How to complete this task:
Scan the entries for lines with "setup" and say how many there are, with nothing more.

Provided material:
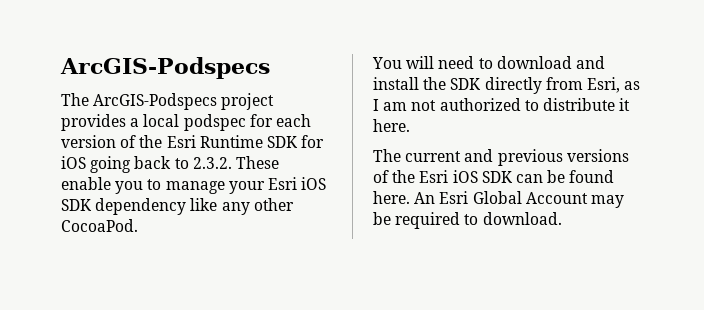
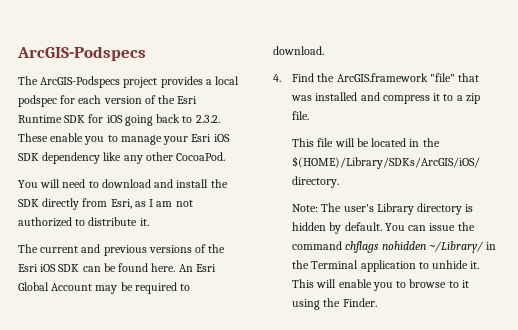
[619,98,631,111] [373,119,410,132] it here. -> [139,218,149,226] it.
(562, 218) none -> [273,73,480,82] [291,92,480,104] [292,111,310,120] [292,138,440,147] [292,156,481,169] [292,176,340,188] [292,203,474,215] [292,222,475,234] [292,241,497,253] [292,260,480,272] [292,279,469,291] [292,298,377,310] // 4. Find the ArcGIS.framework "file" that was installed and compress it to a zip file. // This file will be located in the $(HOME)/Library/SDKs/ArcGIS/iOS/ directory. // Note: The user's Library directory is hidden by default. You can issue the command chflags nohidden ~/Library/ in the Terminal application to unhide it. This will enable you to browse to it using the Finder.

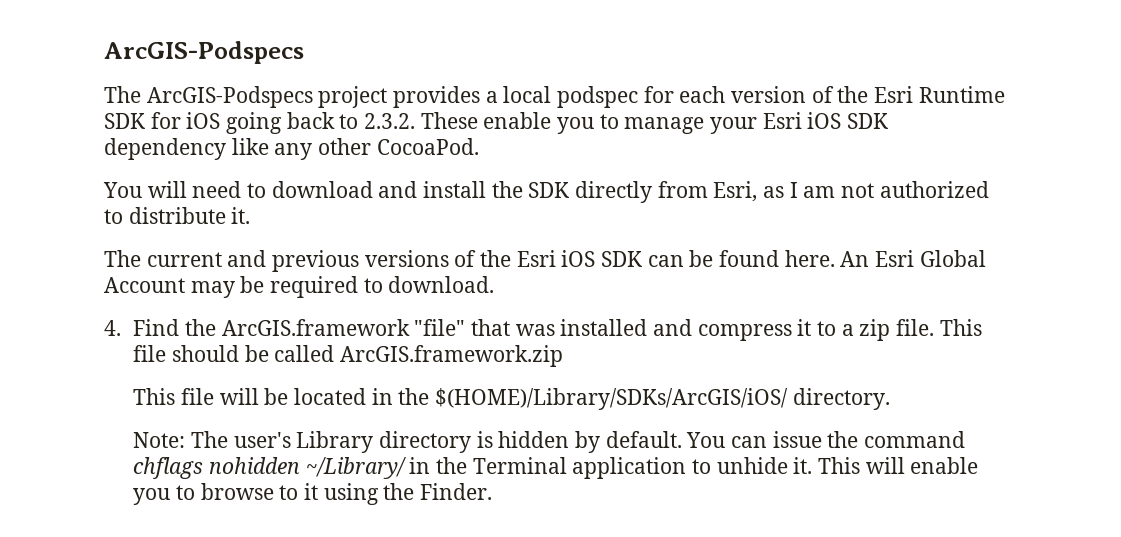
(310, 115) none -> [939,319,982,336] [133,345,564,367] This file should be called ArcGIS.framework.zip

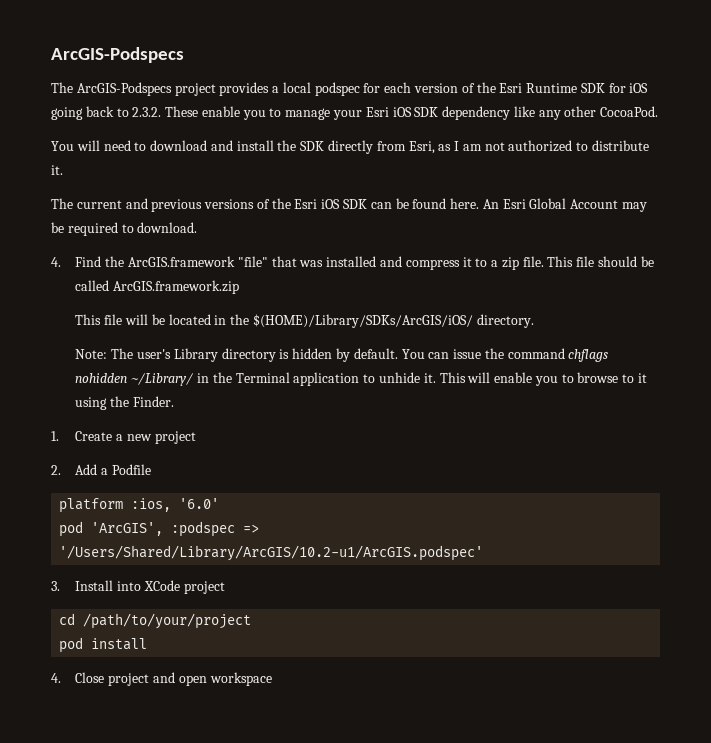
(493, 491) none -> [51,431,196,444] [51,464,152,475] [59,498,220,513] [59,521,260,537] [59,545,484,561] [51,580,225,594] [59,613,252,629] [59,637,148,653] [51,672,272,686] // 1. Create a new project // 2. Add a Podfile // platform :ios, '6.0' // pod 'ArcGIS', :podspec => '/Users/Shared/Library/ArcGIS/10.2-u1/ArcGIS.podspec' // 3. Install into XCode project // cd /path/to/your/project // pod install // 4. Close project and open workspace

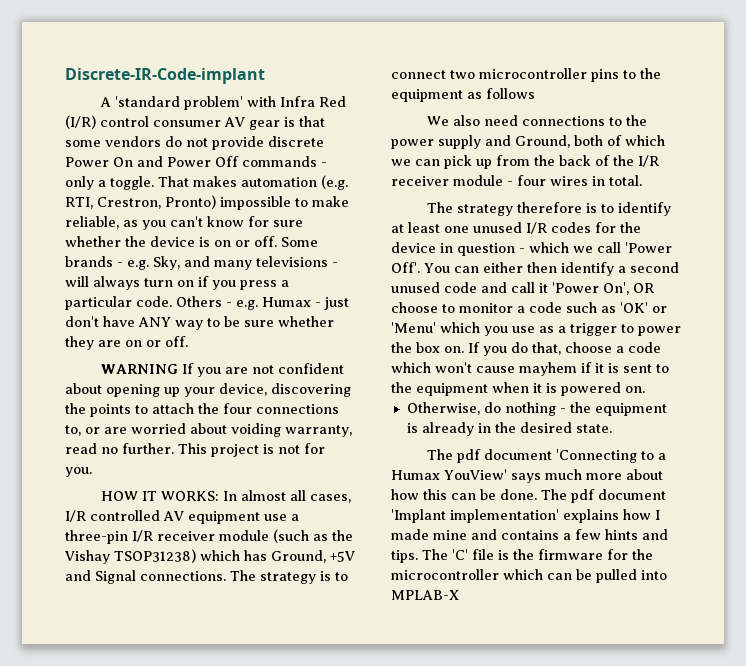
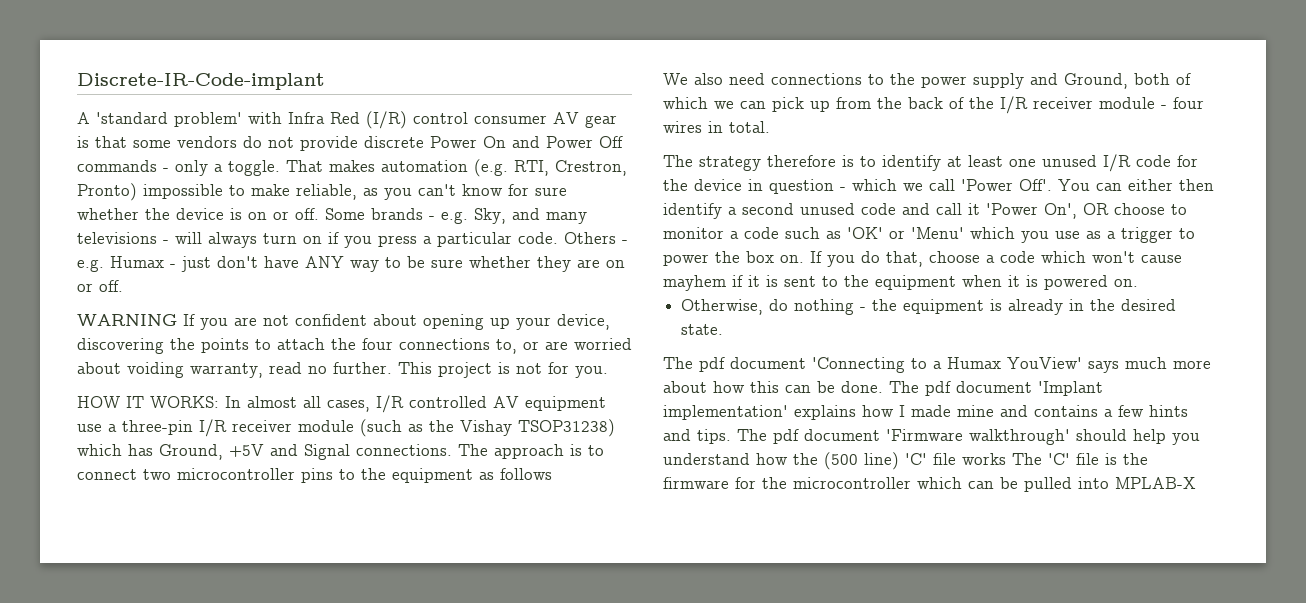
[260,572,316,584] strategy -> [494,444,564,459] approach
[551,222,591,233] codes -> [1136,155,1171,167] code
(448, 554) none -> [773,429,1200,445] [663,452,1042,470] pdf document 'Firmware walkthrough' should help you understand how the (500 line) 'C' file works The

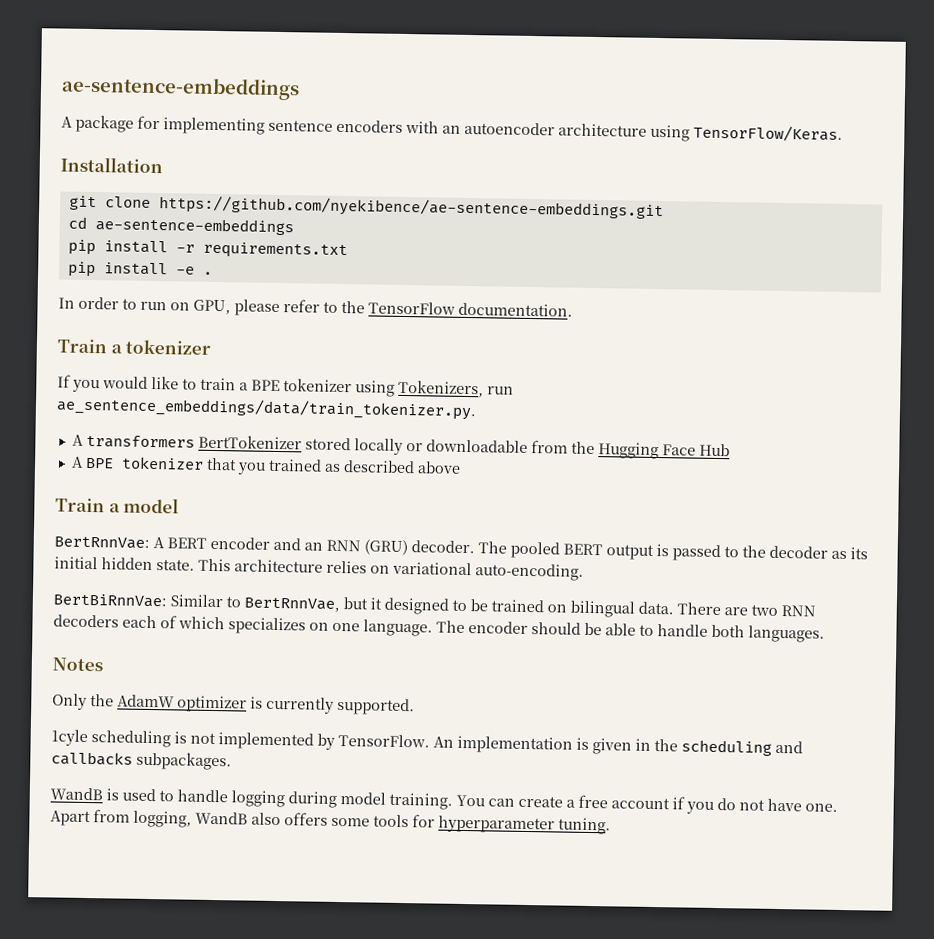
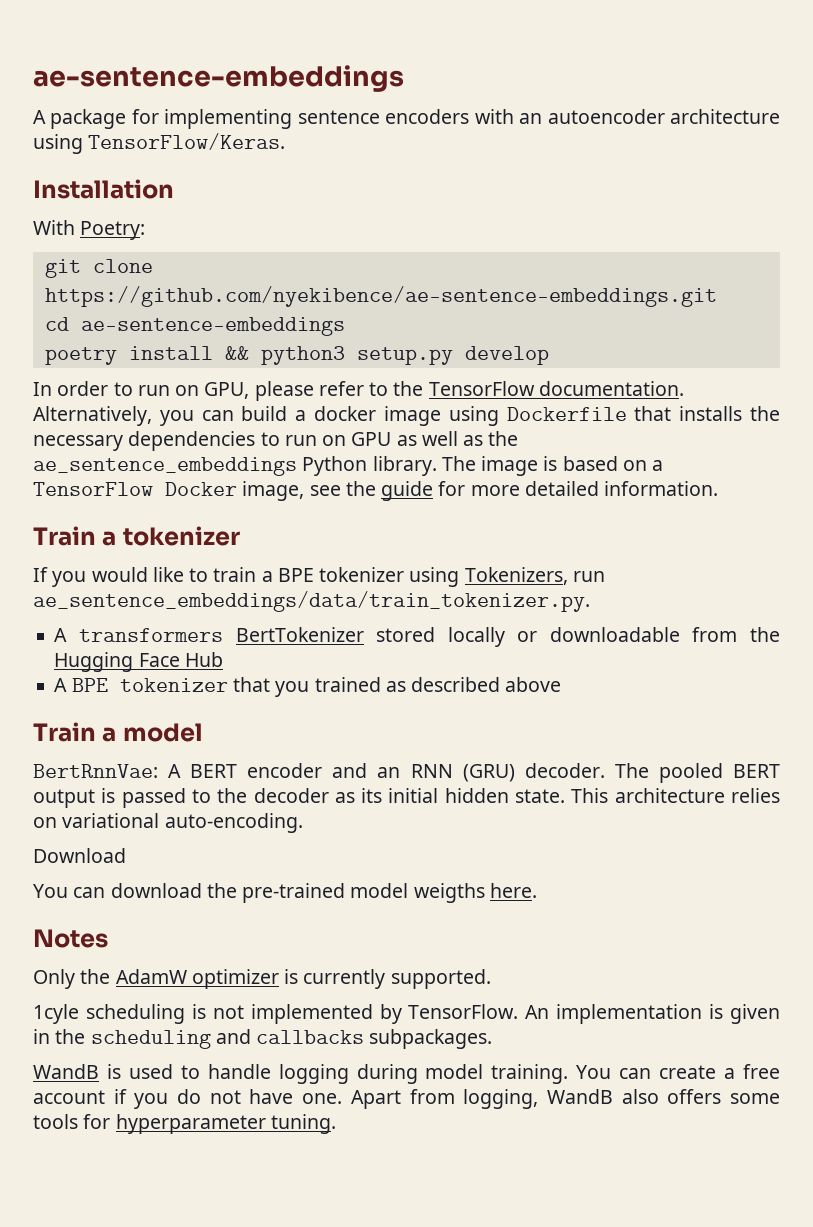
(163, 165) none -> [33,220,146,240] // With Poetry:
[67,239,348,260] [67,261,213,278] pip install -r requirements.txt // pip install -e . -> [44,346,549,365] poetry install && python3 setup.py develop
(573, 309) none -> [33,406,781,426] [33,431,519,451] [33,456,664,476] [33,481,719,501] Alternatively, you can build a docker image using Dockerfile that installs the necessary dependencies to run on GPU as well as the ae_sentence_embeddings Python library. The image is based on a TensorFlow Docker image, see the guide for more detailed information.
[53,593,816,618] [53,614,825,643] BertBiRnnVae: Similar to BertRnnVae, but it designed to be trained on bilingual data. There are two RNN decoders each of which specializes on one language. The encoder should be able to handle both languages. -> [33,848,126,863] [33,883,537,903] Download // You can download the pre-trained model weigths here.

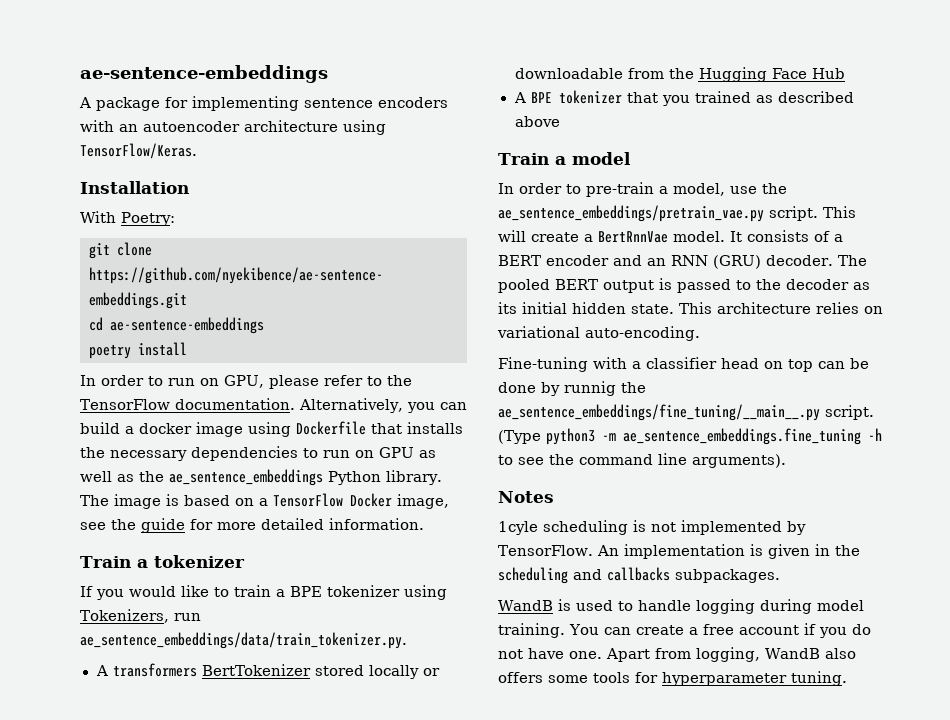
[224,346,549,365] && python3 setup.py develop -> (187, 349) none
[33,764,182,778] BertRnnVae: A -> [498,182,787,197] [498,205,856,222] [498,230,843,243] In order to pre-train a model, use the ae_sentence_embeddings/pretrain_vae.py script. This will create a BertRnnVae model. It consists of a
[33,848,126,863] [33,883,537,903] [33,929,108,948] [33,969,491,989] Download // You can download the pre-trained model weigths here. // Notes // Only the AdamW optimizer is currently supported. -> [498,357,869,372] [498,381,646,396] [498,404,874,421] [498,428,882,445] [498,453,786,468] [498,491,554,503] Fine-tuning with a classifier head on top can be done by runnig the ae_sentence_embeddings/fine_tuning/__main__.py script. (Type python3 -m ae_sentence_embeddings.fine_tuning -h to see the command line arguments). // Notes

Answer for this exercise:
2